'No evidence' NFL saw Ray Rice video, but inquiry finds faults in case

'No evidence' NFL saw Ray Rice video, but inquiry finds faults in case
A report released Thursday recommended that Commissioner Roger Goodell and the NFL better train its investigators and enact policies to share more information between clubs and the league. (Jason DeCrow / Associated Press)

An investigation by former FBI Director Robert Mueller found "no evidence" the NFL obtained or viewed surveillance video of former Baltimore Ravens running back Ray Rice punching his then-fiancee in February before the clip became public in September.

Mueller's 96-page report, commissioned by the NFL and released Thursday, criticized the league's approach to the Rice incident, one that created a firestorm of controversy around Commissioner Roger Goodell and raised questions about the league's response to domestic violence.


"We concluded that there was substantial information about the incident … indicating the need for more thorough investigation," the report said. "The NFL should have done more with the information it had and should have taken additional steps to obtain all available information about the Feb. 15 incident."

The NFL's investigation of Rice's punch, the report said, consisted mainly of efforts to obtain records from the Atlantic City Police Department and updates on the situation from public sources. The league didn't try to obtain the video from Revel Casino Hotel in Atlantic City, N.J., where the incident occurred, or ask Rice and his attorney whether they would allow viewing of their copy.

The Associated Press reported in September a law enforcement source disclosed a DVD with the video of Rice's punch was mailed to NFL headquarters in New York in April.

"We found no evidence that the in-elevator video was or had been stored or viewed on a league computer prior to the video's public release," the report said.

The report noted an examination of records from the league's mailroom failed to turn up any trace of a package being received similar to the one described in the Associated Press story.

"We have reviewed the report and stand by our original reporting," AP Executive Editor Kathleen Carroll said in a statement.

Rice was originally suspended for two games by the NFL in July for knocking out his future wife, Janay Palmer, in an elevator at the casino. Video footage showed him dragging her limp body into a hallway and standing over her. But when a second, more graphic video of Rice striking his fiancee was made public, the Ravens released Rice and the league suspended him indefinitely. The indefinite suspension was later overturned, though no team has signed Rice.

In a statement, New York Giants President John Mara and Pittsburgh Steelers President Art Rooney, who oversaw the investigation, reiterated their support for Goodell.

"We have every confidence that Roger Goodell is the right person to lead the league as we move forward," the statement said.

Mara and Rooney also said the Rice matter has "tarnished the reputation of the NFL" and is a "wake-up call to all involved."

In September, the NFL asked Mueller to examine its response to the Rice incident.

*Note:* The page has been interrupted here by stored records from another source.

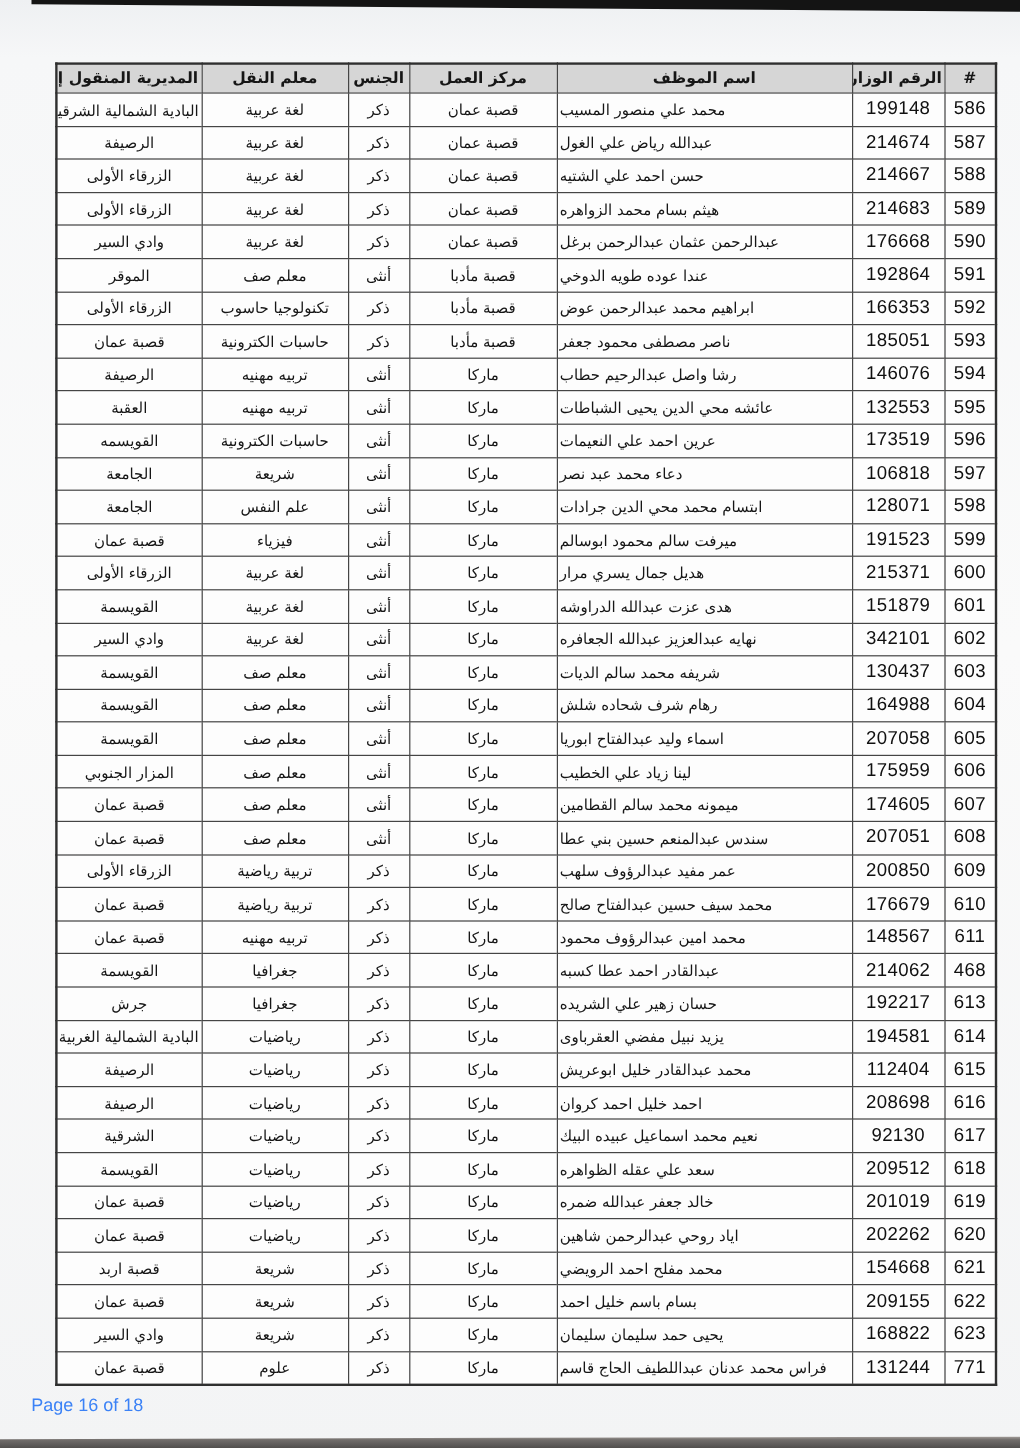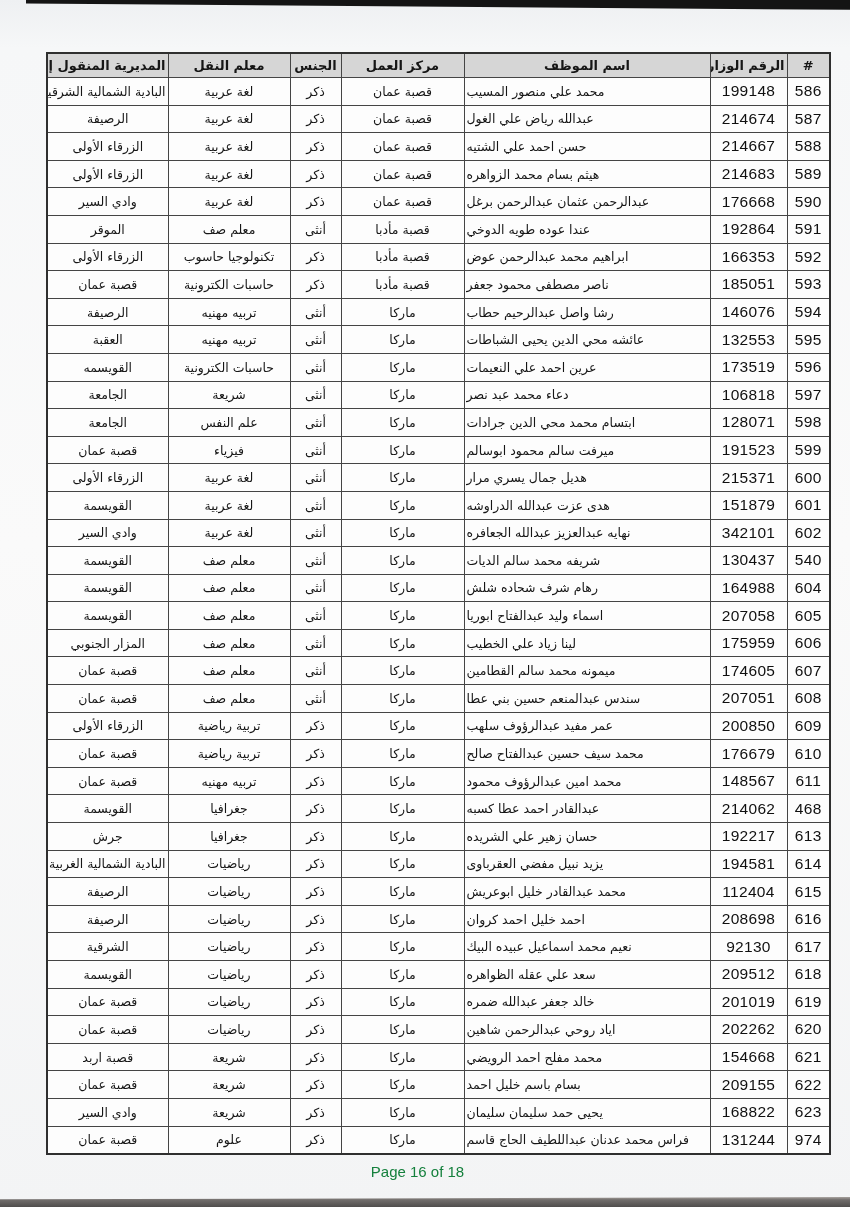--- a/index.html
+++ b/index.html
@@ -38,22 +38,22 @@
   }
   .transfer-table td{
     background:#fdfdfd;height:26.6px;font-size:12.5px;
   }
   td.cell-name{text-align:left;padding-right:4px;}
   td.cell-num,td.cell-id{
     font-family:"Liberation Sans",sans-serif;font-size:15.5px;color:#101010;
     letter-spacing:.3px;
   }
   .footer{
-    position:absolute;top:1163px;left:26px;width:783px;text-align:center;
-    font-family:"Liberation Sans",sans-serif;font-size:15px;color:#15803d;
+    position:absolute;top:1163px;left:26px;width:783px;
+    font-family:"Liberation Sans",sans-serif;font-size:15px;color:#3b82f6;
   }
 </style>
 </head>
 <body>
 
 <div class="scan-band-top"></div>
 
 <table class="transfer-table">
   <colgroup id="cols">
       <col class="c-num">
@@ -223,21 +223,21 @@
       <tr>
         <td class="cell-num">602</td>
         <td class="cell-id">342101</td>
         <td class="cell-name">نهايه عبدالعزيز عبدالله الجعافره</td>
         <td class="cell-center">ماركا</td>
         <td class="cell-gender">أنثى</td>
         <td class="cell-spec">لغة عربية</td>
         <td class="cell-dir">وادي السير</td>
       </tr>
       <tr>
-        <td class="cell-num">540</td>
+        <td class="cell-num">603</td>
         <td class="cell-id">130437</td>
         <td class="cell-name">شريفه محمد سالم الديات</td>
         <td class="cell-center">ماركا</td>
         <td class="cell-gender">أنثى</td>
         <td class="cell-spec">معلم صف</td>
         <td class="cell-dir">القويسمة</td>
       </tr>
       <tr>
         <td class="cell-num">604</td>
         <td class="cell-id">164988</td>
@@ -412,21 +412,21 @@
       <tr>
         <td class="cell-num">623</td>
         <td class="cell-id">168822</td>
         <td class="cell-name">يحيى حمد سليمان سليمان</td>
         <td class="cell-center">ماركا</td>
         <td class="cell-gender">ذكر</td>
         <td class="cell-spec">شريعة</td>
         <td class="cell-dir">وادي السير</td>
       </tr>
       <tr>
-        <td class="cell-num">974</td>
+        <td class="cell-num">771</td>
         <td class="cell-id">131244</td>
         <td class="cell-name">فراس محمد عدنان عبداللطيف الحاج قاسم</td>
         <td class="cell-center">ماركا</td>
         <td class="cell-gender">ذكر</td>
         <td class="cell-spec">علوم</td>
         <td class="cell-dir">قصبة عمان</td>
       </tr>
     </tbody>
 </table>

The investigation included interviewing more than 200 NFL employees, searching "millions of documents, emails and text messages" and examining about 400 computers connected to the league's network. An anonymous tip line created by the investigators for use by league employees didn't generate a single call.

Mueller's report recommended the NFL better train its investigators, create a special team to look into cases of domestic violence or sexual abuse, and enact policies to share more information among clubs and the league during such inquires.

"Our findings demonstrate the weaknesses inherent in the league's long-standing practice of deferring to the criminal justice system," the report said.